## Task brief
Copy the entries below exactly, but only from the line containing "- Es una manera muy informal, pero común." through the final line.

Collection entries:
--- START ---

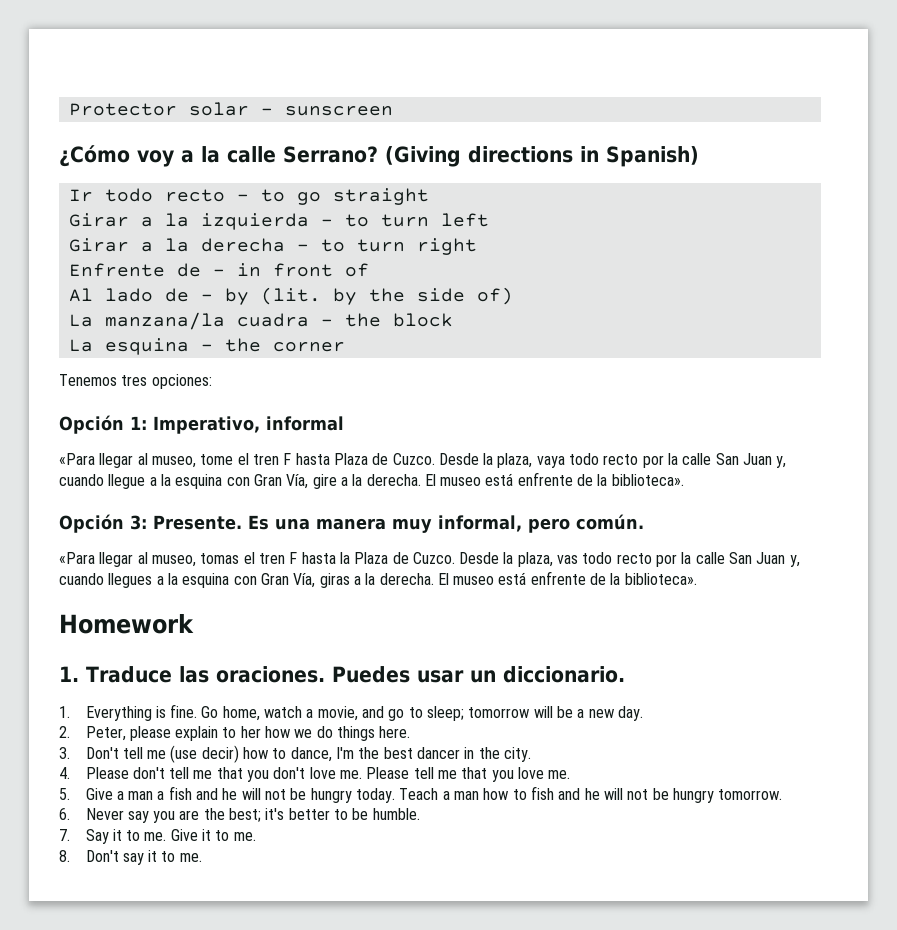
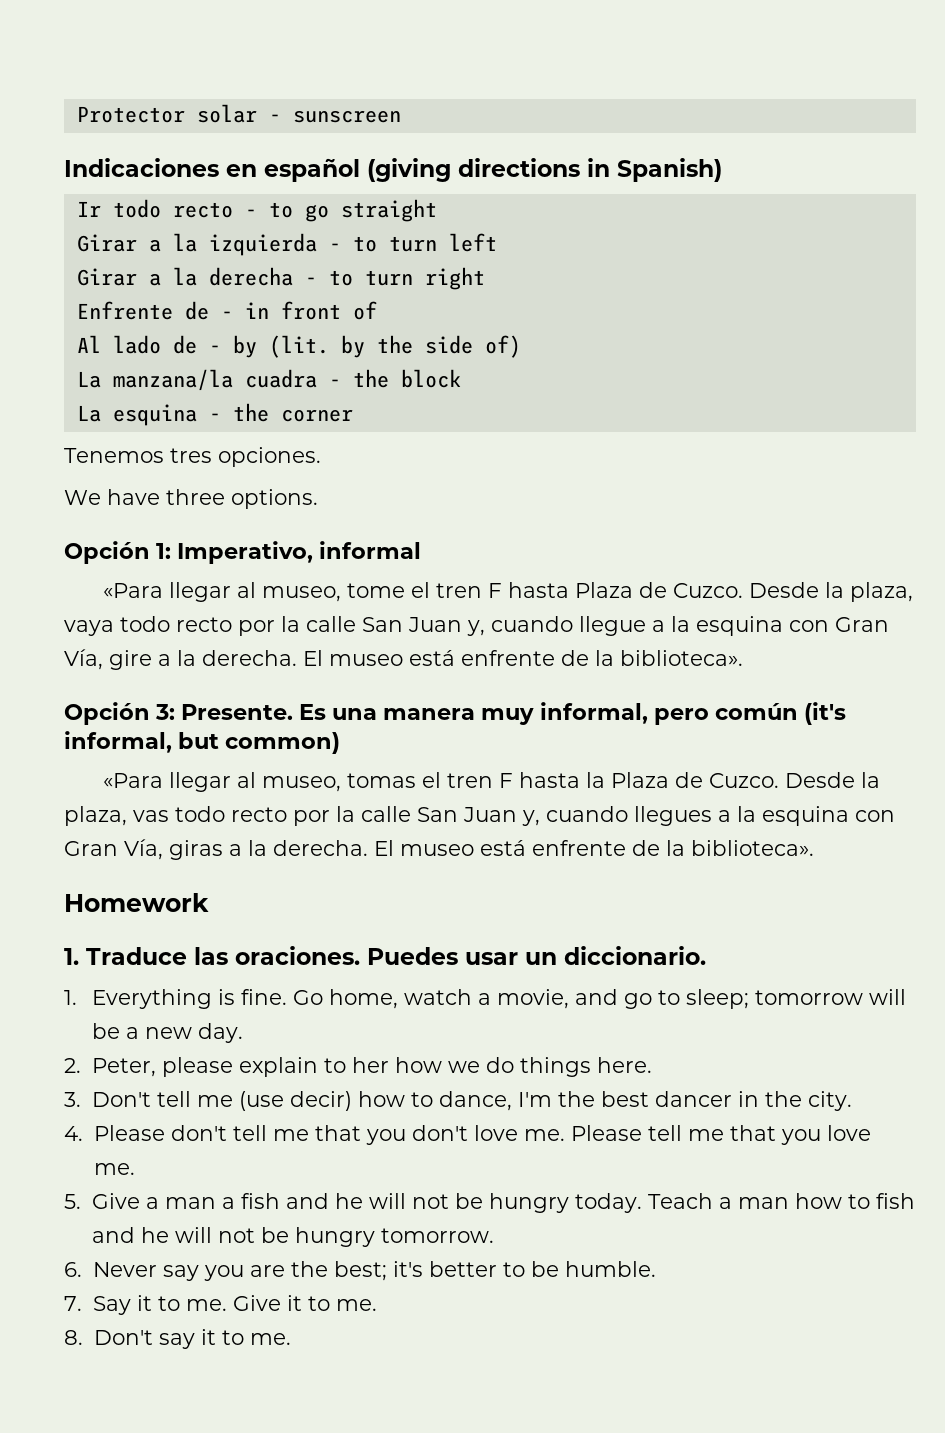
- ¿Cómo voy a la calle Serrano? (Giving directions in Spanish)
+ Indicaciones en español (giving directions in Spanish)
- Tenemos tres opciones:
+ Tenemos tres opciones.
+ We have three options.
- Es una manera muy informal, pero común.
+ Es una manera muy informal, pero común (it's informal, but common)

--- END ---

## Finished task
- Es una manera muy informal, pero común.
+ Es una manera muy informal, pero común (it's informal, but common)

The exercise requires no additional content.